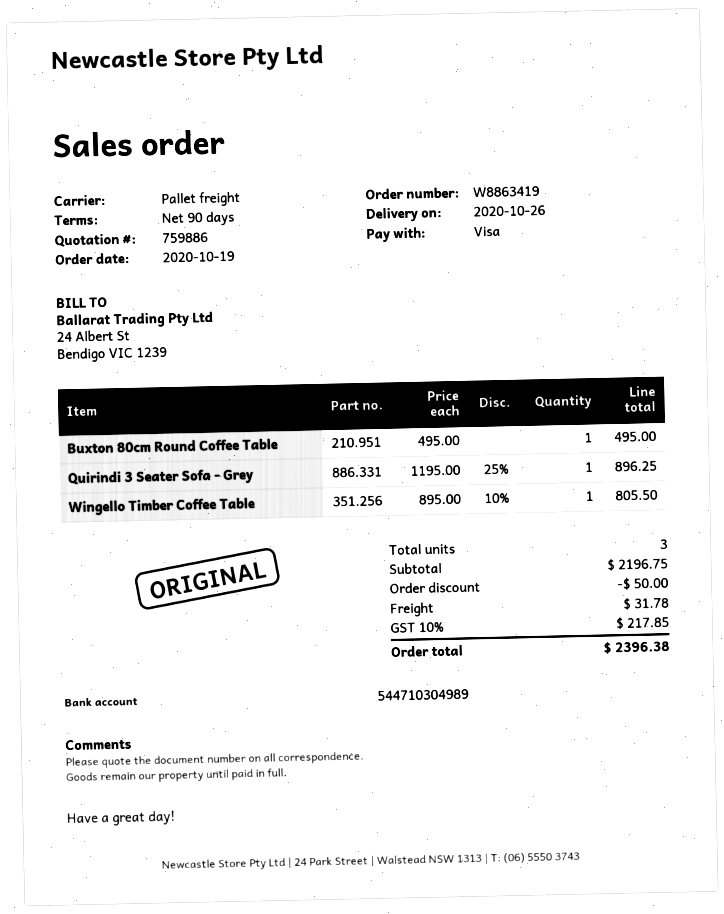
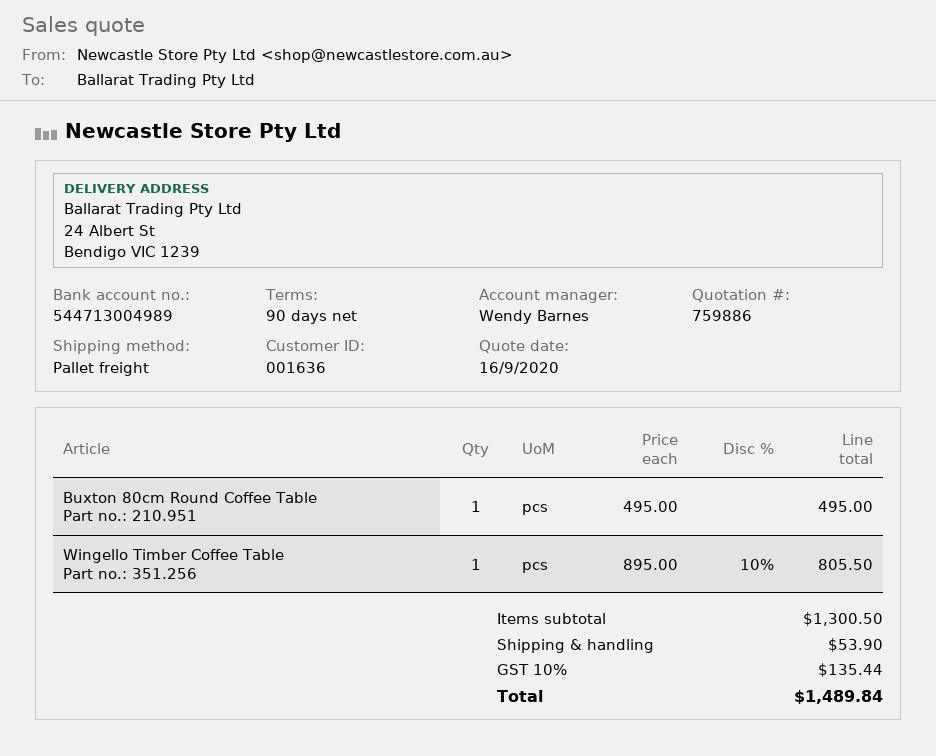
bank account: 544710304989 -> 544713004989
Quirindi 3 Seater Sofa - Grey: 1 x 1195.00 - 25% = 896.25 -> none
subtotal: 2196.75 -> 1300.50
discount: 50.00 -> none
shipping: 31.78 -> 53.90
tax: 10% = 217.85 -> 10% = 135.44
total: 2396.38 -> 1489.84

» **INSTRUCTIONS FOR THE TASK**:
Starting from the line holding "shipping: 31.78 -> 53.90", restate the remaining lines of the data word for word, including the last.

» **SOLUTION TO THE EXERCISE**:
shipping: 31.78 -> 53.90
tax: 10% = 217.85 -> 10% = 135.44
total: 2396.38 -> 1489.84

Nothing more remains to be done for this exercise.